Ya Rabbi, rasanya air mataku ingin menetes seketika. Kami baru saja belanja besar-besaran sementara ada seorang kakek yang terlunta-lunta di surabaya karena kehabisan ongkos saat menjemput putrinya. Ironi. Ampuni kami ya Rabb,,,
"Bapak sampun nate mriki ta pak? tanyaku.
"Sampun ping kale niki. Biasae saking karangmenjangan numpak len maleh saking pacar keling."
Aku ingat ada len yang menuju arah kenjeran. Biasanya anak-anak yang kuliah di Unmuh Surabaya oper len T2 di pacar keling.
"Owh bener mbak,, ono len T2 nek gak salah ke arah kenjeran. Lewat dalanan mulyosari kan?" kataku pada temanku.
"Engge, lewat mulyosari." Sahut kakek itu semangat.
"Mbah, mangke lenE kersane kulo mawon sing bayar. Yotrone kangge numpak len T mawon." Kata temanku.
"Matur suwun nak," Aku lihat perubahan ekspresi yang luar biasa dari wajah beliau.
Sampai di perempatan karamenjangan kami berempat turun, setelah mengucapkan terimakasih kakek tadi segera berlalu ke arah pacar keling. Sedikit berlari kukejar kakek tadi, kuselipkan beberapa rupiah di tangannya. Dengan ekspresi menyentuh beliau menerimanya sambil mengucapkan terima kasih. Kulihat langkahnya yang semakin menjauh. Hatiku benar-benar tersentuh. Mungkin inilah cara Allah menegurku. Agar aku menghindari gaya hidup berlebihan yang selama ini kujalani. Banyak orang di sekitar yang masih kekurangan.

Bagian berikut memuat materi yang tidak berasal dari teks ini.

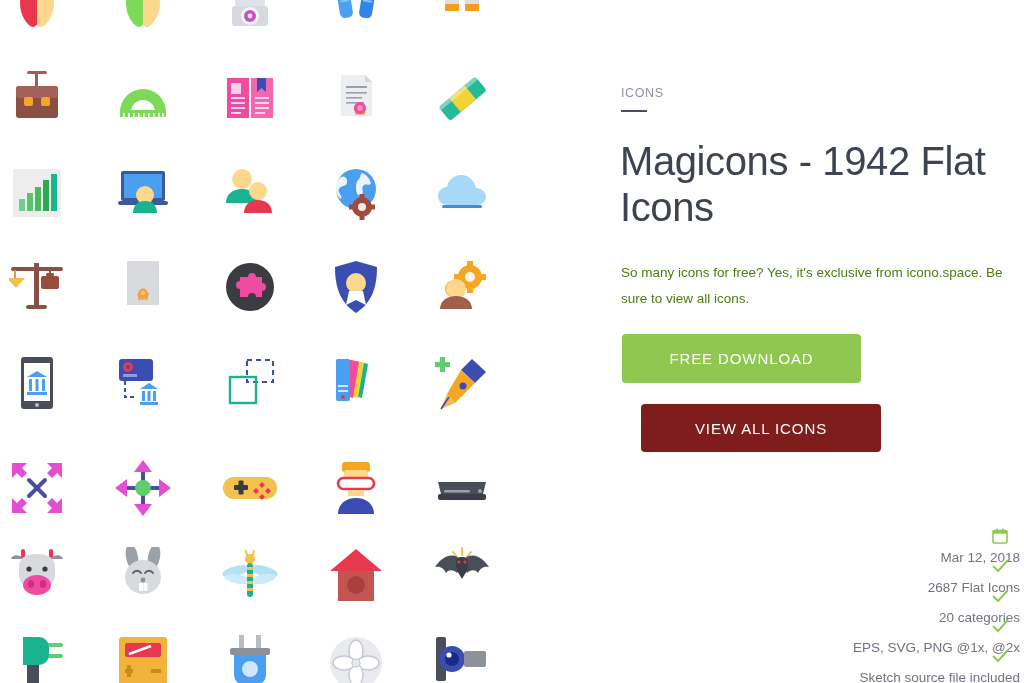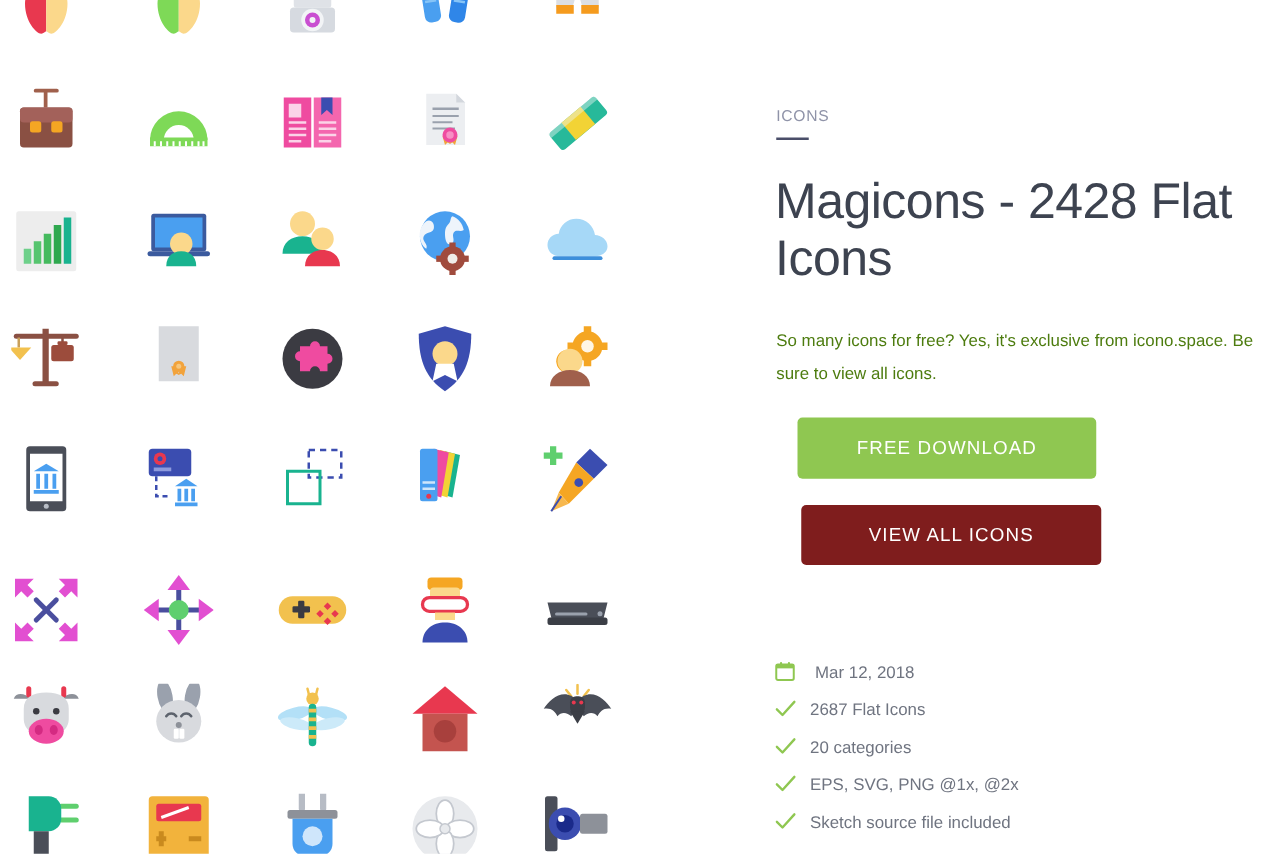"Magicons - 2428 Flat Icons" h1 { text: 2428 -> 1942 }
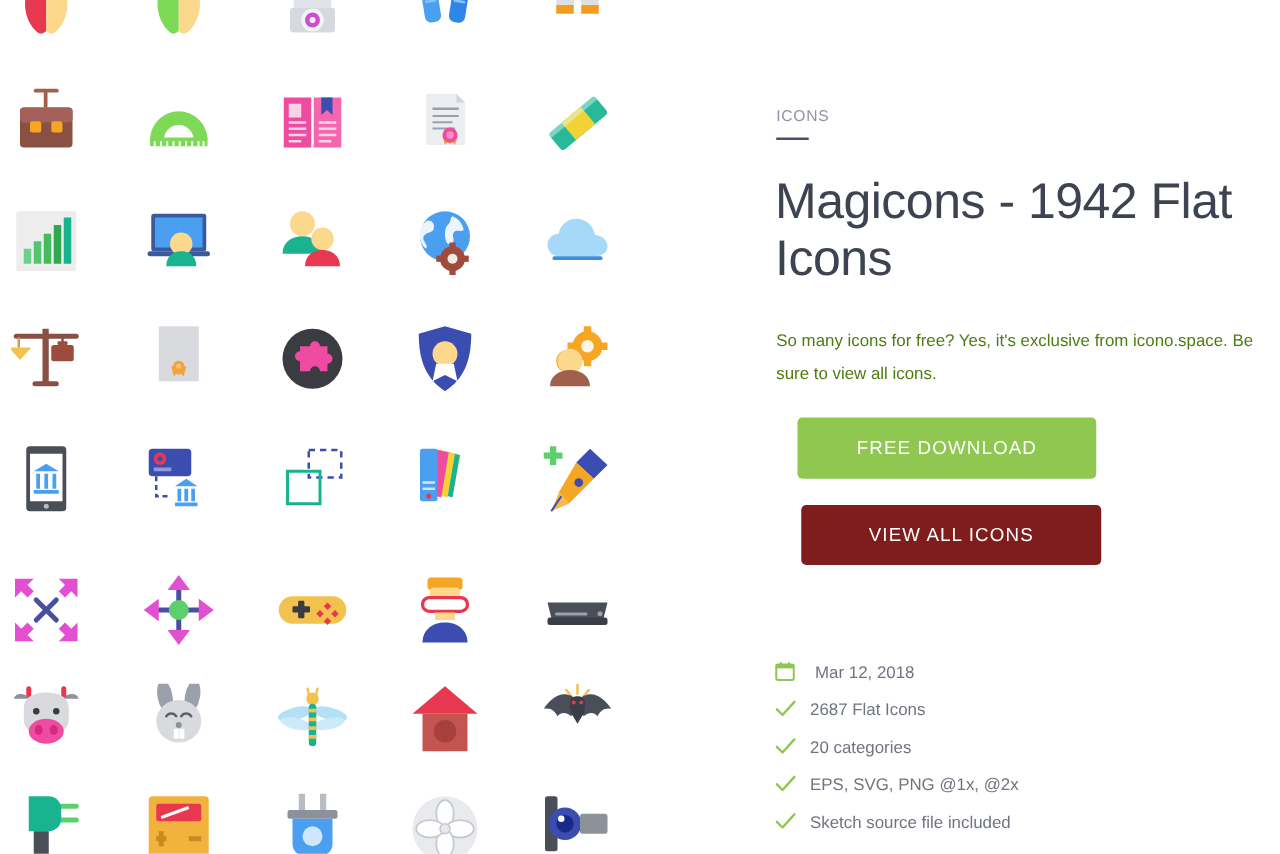"FREE DOWNLOAD" #btn-download { margin-left: 16px -> none }
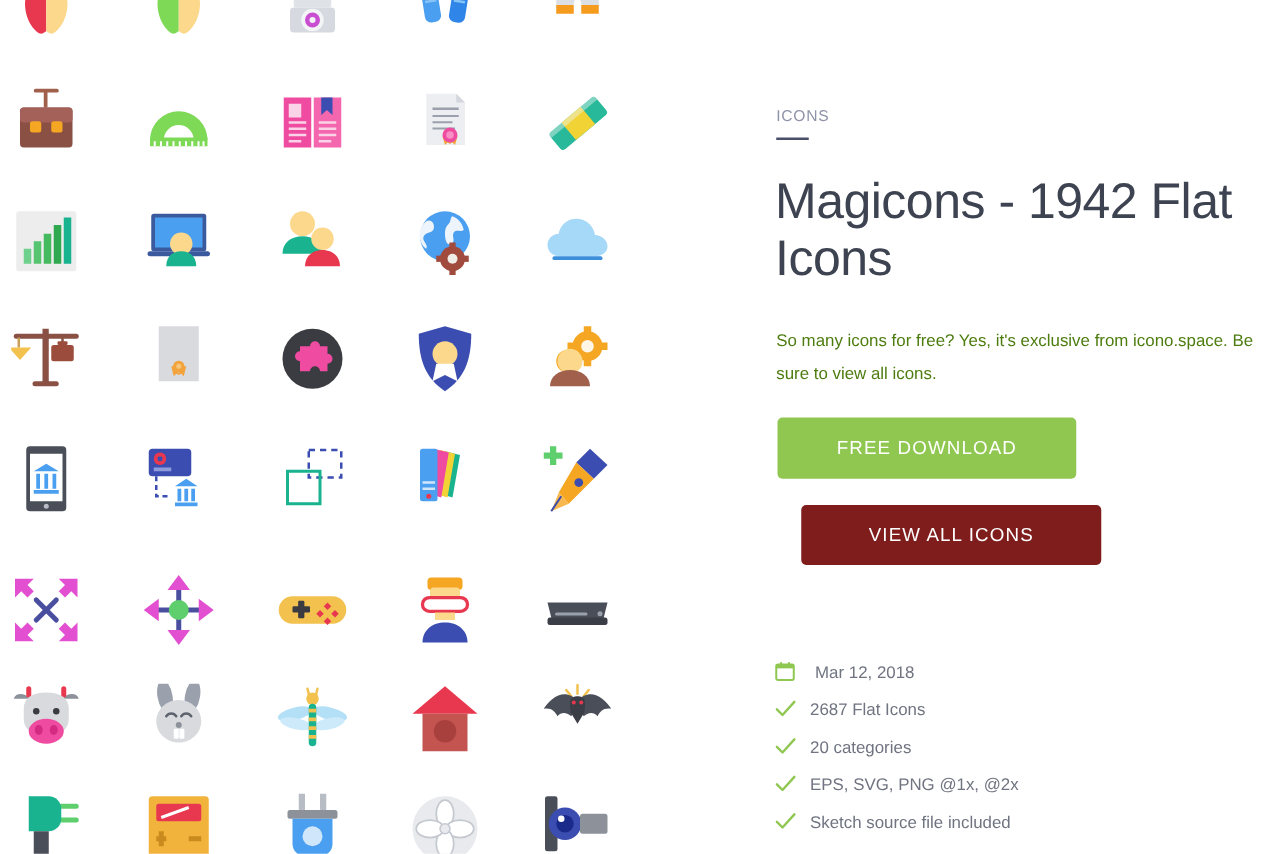"Mar 12, 2018" .feature-row { align-items: center -> flex-end; flex-direction: none -> column }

Satu hal yang aku pelajari dari sang kakek adalah ketabahannya dalam menghadapi hidup. Aku bisa melihat kegelisahan di wajahnya, namun ada semacam keyakinan dan tekad yang kuat terpancar dari cara bicaranya. Kasih sayangnya pada sang istri dan putrinya membuatku benar-benar tersentuh. Kakek,,, terima kasih telah menorehkan pelajaran berharga dalam hidupku. Semoga engkau diberi kebahagiaan untuk kembali berkumpul bersama keluarga. Ya Allah,,, kutitipkan doa untuk untuk istri si kakek, berikan kesembuhan dan perkuat kesabarannya. Semoga mereka dapat menikmati hidup yang lebih baik. Amiin.